Member of the State Duma for Penza Oblast
- In office 23 September 2020 – 17 June 2026
- Preceded by: Leonid Levin
- Constituency: Lermontovsky (No. 147)

Personal details
- Born: 13 March 1970 Penza, Russian SFSR, USSR
- Died: 17 June 2026 (aged 56)
- Party: United Russia (from 2021); A Just Russia (until 2021);
- Spouse: Oksana Nikolaevna
- Children: 1
- Education: Chernigov Higher Military Aviation School; Gagarin Air Force Academy; RANEPA;
- Occupation: Pilot
- Space career

Roscosmos cosmonaut
- Rank: Colonel
- Time in space: 331d 11h 25m
- Selection: 2003 TsPK Group
- Total EVAs: 2
- Total EVA time: 10h 1m
- Missions: Soyuz TMA-21 (Expedition 27/28), Soyuz TMA-14M (Expedition 41/42)

= Aleksandr Samokutyaev =

Russian cosmonaut (1970–2026)

Aleksandr Mikhailovich Samokutyaev (Александр Михайлович Самокутяев; 1970 – 17 June 2026) was a Russian politician and cosmonaut. He served as a Flight Engineer for the International Space Station (ISS) long duration Expedition 27/28 missions. Samokutyaev also served as the Soyuz TMA-21 commander. His last mission was Soyuz TMA-14M Expedition 41/42 aboard the ISS.

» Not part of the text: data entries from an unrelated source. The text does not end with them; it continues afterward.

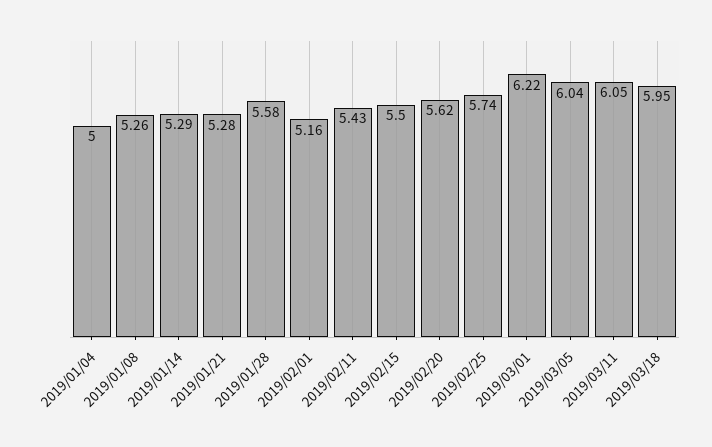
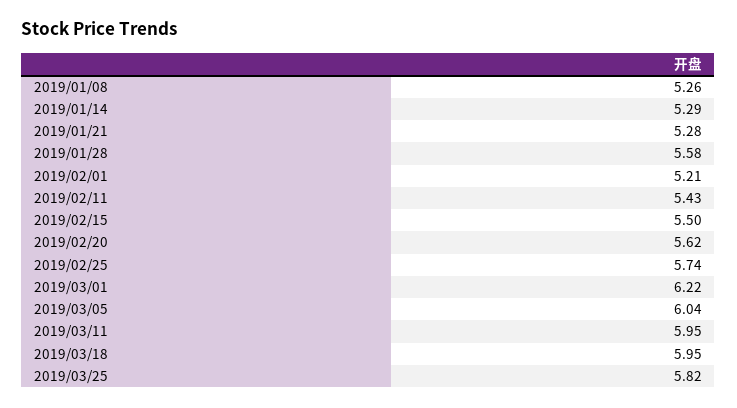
2019/01/04: 5 -> none
2019/02/01: 5.16 -> 5.21
2019/03/11: 6.05 -> 5.95
2019/03/25: none -> 5.82

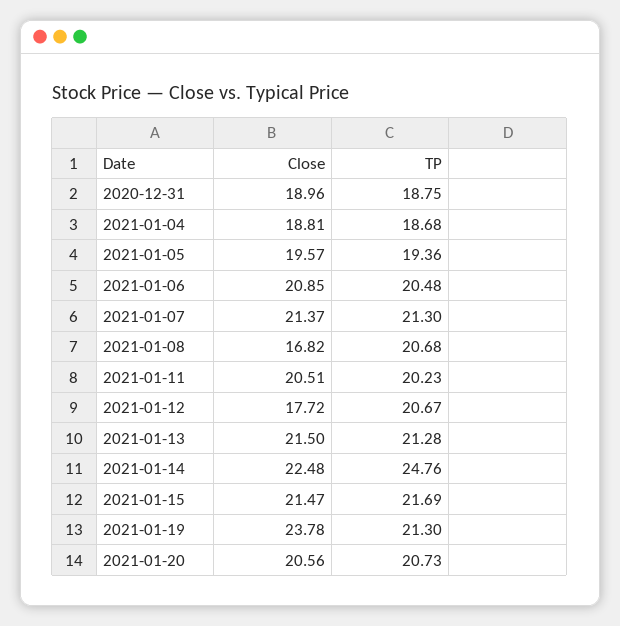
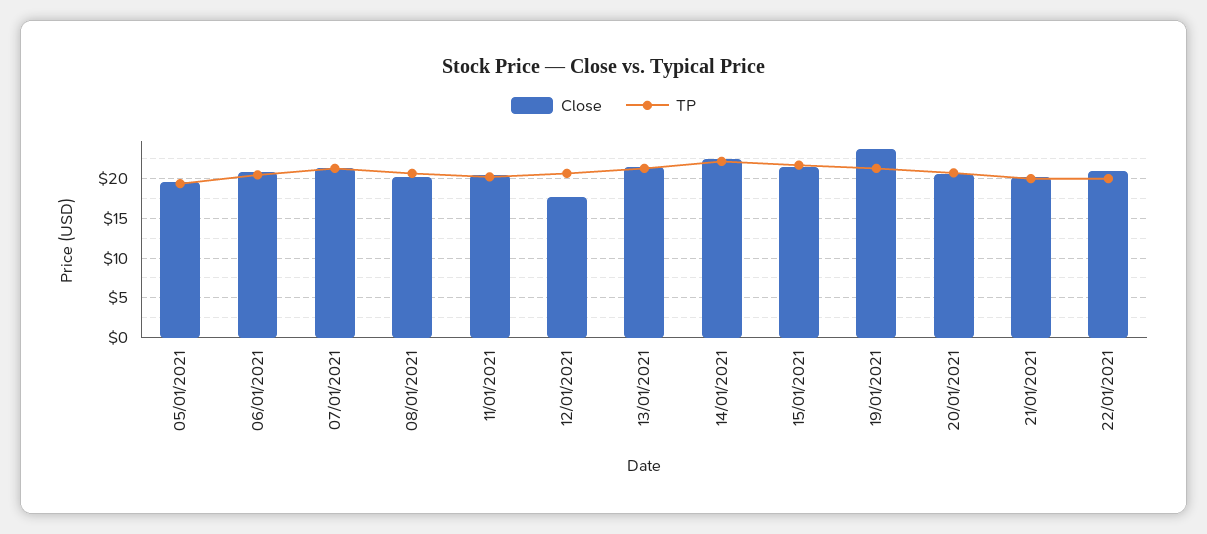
Close, 2020-12-31: 18.96 -> none
TP, 2020-12-31: 18.75 -> none
Close, 2021-01-04: 18.81 -> none
TP, 2021-01-04: 18.68 -> none
Close, 2021-01-08: 16.82 -> 20
TP, 2021-01-14: 24.76 -> 22
Close, 21/01/2021: none -> 20
TP, 21/01/2021: none -> 20
Close, 22/01/2021: none -> 21
TP, 22/01/2021: none -> 20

Samokutyaev represented the Lermontovsky constituency in the State Duma from 2020 until his death.

==Early life and education==
Samokutyaev was born on 13 March 1970 in Penza. In 1987–1988, Samokutyaev studied at Penza Polytechnical Institute. He then moved to Chernigov where he graduated from the Chernigov Higher Military Pilot School with a degree in pilot engineering in 1992. In 2000, Samokutyaev graduated from the Gagarin Air Force Academy with a degree in military and administrative management.

==Air Force career==
Samokutyaev flew as a pilot, as a senior pilot, and as a deputy commander of an air squadron in the Russian Air Force.

==Cosmonaut career==
Samokutyaev joined the cosmonaut corps in 2003 and qualified as a test-cosmonaut in 2005. He trained as a member of the Expedition 23/24 backup crew.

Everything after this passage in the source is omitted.